◆ **EXERCISE DESCRIPTION**
Counting the line with "- It was more" as the last one, copy out the lines of the data exactly from the first onward.
(RECORDS SUPPLIED)
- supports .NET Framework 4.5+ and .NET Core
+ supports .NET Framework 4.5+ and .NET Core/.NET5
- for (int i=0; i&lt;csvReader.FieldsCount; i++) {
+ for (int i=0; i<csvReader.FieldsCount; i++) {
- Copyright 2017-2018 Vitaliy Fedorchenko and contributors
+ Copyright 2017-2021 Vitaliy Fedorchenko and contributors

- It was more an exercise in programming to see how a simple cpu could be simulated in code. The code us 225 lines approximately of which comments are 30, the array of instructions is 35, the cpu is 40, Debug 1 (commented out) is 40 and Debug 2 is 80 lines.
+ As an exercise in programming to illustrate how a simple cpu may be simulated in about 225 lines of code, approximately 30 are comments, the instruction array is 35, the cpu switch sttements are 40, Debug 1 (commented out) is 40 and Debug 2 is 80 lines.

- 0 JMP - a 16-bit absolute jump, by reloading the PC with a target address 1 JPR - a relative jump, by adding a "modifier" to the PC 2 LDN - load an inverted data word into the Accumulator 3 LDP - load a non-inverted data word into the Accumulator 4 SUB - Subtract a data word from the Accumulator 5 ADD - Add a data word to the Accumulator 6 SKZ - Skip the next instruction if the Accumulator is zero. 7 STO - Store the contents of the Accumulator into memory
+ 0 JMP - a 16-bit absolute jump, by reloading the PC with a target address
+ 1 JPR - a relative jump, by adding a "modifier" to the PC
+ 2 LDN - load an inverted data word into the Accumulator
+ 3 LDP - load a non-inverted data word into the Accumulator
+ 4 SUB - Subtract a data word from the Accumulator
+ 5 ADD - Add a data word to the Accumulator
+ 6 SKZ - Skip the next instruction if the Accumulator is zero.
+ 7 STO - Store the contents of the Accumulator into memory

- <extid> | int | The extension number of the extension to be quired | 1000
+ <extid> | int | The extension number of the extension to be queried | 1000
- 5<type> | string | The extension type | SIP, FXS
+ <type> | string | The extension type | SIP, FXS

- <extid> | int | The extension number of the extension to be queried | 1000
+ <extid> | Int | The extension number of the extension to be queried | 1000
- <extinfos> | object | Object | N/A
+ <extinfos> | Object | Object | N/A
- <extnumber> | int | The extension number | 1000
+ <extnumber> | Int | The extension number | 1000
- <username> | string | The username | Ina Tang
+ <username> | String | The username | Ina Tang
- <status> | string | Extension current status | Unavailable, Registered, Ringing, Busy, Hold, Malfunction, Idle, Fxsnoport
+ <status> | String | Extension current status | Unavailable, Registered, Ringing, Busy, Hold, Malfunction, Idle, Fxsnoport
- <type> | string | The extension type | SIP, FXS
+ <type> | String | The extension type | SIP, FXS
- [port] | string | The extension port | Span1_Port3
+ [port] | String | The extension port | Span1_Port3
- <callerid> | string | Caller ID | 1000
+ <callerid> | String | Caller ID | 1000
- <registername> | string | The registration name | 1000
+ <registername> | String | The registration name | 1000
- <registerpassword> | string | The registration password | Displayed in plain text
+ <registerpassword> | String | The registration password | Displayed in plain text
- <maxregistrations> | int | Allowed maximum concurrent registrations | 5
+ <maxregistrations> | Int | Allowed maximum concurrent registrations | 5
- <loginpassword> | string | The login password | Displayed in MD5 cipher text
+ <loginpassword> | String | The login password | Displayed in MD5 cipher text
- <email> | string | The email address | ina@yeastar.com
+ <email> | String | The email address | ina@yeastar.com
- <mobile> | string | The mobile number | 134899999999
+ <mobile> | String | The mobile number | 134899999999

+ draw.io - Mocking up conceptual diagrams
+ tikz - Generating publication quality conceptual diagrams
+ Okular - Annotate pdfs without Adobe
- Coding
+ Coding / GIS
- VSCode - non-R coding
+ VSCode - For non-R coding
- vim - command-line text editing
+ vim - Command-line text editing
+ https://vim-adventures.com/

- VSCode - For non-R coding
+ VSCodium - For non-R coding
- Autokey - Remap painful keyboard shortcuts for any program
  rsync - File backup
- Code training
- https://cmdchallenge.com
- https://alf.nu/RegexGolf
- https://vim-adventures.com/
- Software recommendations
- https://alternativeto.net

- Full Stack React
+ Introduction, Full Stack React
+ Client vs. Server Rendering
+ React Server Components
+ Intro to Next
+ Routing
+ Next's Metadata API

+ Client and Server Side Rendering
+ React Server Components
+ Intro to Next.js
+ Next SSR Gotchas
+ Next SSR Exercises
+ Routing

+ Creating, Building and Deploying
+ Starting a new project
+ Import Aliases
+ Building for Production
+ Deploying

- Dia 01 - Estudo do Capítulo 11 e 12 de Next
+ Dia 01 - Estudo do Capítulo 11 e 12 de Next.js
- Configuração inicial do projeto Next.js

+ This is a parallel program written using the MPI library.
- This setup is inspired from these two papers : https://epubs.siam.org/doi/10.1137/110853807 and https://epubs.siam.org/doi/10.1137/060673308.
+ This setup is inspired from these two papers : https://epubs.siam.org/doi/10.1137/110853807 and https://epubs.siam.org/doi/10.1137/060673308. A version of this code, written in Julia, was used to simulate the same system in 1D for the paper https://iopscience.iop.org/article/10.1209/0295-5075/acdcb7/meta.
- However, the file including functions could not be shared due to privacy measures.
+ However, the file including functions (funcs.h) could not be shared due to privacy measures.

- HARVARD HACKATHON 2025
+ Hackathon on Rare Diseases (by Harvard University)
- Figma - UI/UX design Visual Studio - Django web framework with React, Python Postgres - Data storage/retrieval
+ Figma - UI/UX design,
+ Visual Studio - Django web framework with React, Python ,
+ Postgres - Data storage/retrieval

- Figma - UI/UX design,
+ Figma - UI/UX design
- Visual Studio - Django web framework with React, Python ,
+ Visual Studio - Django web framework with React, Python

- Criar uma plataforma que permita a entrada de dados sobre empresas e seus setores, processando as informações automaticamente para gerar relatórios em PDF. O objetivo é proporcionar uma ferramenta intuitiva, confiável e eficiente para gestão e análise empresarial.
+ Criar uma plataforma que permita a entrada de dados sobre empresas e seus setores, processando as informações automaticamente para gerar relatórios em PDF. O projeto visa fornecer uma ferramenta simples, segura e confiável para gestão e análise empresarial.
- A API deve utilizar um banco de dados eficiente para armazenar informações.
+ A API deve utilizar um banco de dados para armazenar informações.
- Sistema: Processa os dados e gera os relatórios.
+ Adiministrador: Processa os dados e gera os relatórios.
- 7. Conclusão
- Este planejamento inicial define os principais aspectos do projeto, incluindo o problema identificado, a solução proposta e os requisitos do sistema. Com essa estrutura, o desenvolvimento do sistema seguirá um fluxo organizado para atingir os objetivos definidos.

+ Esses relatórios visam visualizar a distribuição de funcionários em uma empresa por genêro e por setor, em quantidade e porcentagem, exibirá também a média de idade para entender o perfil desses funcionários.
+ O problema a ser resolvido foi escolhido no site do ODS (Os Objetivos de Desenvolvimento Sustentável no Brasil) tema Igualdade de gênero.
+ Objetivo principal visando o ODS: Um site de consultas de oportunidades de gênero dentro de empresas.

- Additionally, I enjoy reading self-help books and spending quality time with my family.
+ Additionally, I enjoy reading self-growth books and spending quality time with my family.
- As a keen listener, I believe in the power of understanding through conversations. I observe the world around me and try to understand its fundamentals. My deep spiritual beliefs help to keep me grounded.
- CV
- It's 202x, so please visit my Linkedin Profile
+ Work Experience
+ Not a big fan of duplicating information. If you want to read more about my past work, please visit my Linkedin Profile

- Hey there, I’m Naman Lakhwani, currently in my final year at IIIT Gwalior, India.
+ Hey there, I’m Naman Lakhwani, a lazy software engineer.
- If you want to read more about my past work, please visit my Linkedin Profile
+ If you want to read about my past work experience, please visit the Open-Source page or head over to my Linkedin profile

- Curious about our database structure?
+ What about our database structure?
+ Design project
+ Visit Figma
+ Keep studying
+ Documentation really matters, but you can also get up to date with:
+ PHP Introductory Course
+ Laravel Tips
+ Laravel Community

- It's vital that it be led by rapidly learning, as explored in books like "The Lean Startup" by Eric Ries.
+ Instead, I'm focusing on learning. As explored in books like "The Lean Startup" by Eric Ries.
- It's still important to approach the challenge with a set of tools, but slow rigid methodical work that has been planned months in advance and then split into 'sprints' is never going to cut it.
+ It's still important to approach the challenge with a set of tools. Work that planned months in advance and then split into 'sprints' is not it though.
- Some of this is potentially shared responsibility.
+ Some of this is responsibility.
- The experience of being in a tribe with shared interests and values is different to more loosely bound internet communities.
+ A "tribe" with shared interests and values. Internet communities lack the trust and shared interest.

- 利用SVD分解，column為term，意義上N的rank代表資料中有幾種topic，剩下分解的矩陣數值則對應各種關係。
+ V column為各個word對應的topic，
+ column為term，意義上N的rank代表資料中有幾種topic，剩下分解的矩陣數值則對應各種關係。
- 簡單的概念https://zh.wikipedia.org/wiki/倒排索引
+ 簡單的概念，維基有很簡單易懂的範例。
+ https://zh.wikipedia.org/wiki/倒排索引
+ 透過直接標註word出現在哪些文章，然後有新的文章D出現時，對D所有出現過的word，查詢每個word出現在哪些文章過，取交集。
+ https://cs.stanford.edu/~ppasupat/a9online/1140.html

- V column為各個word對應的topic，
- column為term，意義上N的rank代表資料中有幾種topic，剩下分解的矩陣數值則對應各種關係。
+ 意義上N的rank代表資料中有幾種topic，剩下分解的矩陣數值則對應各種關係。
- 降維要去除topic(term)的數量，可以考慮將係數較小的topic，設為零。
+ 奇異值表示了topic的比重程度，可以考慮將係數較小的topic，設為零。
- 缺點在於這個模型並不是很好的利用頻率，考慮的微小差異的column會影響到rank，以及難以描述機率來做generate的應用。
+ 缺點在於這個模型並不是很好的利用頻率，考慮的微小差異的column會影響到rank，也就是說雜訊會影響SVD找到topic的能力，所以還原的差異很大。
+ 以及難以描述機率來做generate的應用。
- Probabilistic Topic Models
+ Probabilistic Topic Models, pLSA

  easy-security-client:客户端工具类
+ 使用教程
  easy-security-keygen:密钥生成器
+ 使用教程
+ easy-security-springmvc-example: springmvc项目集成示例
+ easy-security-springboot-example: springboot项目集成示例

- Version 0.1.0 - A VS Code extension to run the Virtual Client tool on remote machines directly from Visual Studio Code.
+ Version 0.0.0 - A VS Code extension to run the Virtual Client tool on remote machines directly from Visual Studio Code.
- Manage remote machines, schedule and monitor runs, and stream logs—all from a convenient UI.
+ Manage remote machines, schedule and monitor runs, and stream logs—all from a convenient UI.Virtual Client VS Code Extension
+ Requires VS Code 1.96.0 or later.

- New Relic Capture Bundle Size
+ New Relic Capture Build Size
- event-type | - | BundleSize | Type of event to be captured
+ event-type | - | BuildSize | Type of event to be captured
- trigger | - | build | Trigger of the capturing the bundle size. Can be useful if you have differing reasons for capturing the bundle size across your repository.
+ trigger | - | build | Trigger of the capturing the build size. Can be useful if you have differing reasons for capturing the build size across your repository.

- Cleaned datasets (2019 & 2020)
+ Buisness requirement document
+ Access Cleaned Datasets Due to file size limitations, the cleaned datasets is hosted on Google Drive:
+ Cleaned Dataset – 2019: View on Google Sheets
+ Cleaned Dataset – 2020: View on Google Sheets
(End RECORDS SUPPLIED)
◆ **EXERCISE RESPONSE**
- supports .NET Framework 4.5+ and .NET Core
+ supports .NET Framework 4.5+ and .NET Core/.NET5
- for (int i=0; i&lt;csvReader.FieldsCount; i++) {
+ for (int i=0; i<csvReader.FieldsCount; i++) {
- Copyright 2017-2018 Vitaliy Fedorchenko and contributors
+ Copyright 2017-2021 Vitaliy Fedorchenko and contributors

- It was more an exercise in programming to see how a simple cpu could be simulated in code. The code us 225 lines approximately of which comments are 30, the array of instructions is 35, the cpu is 40, Debug 1 (commented out) is 40 and Debug 2 is 80 lines.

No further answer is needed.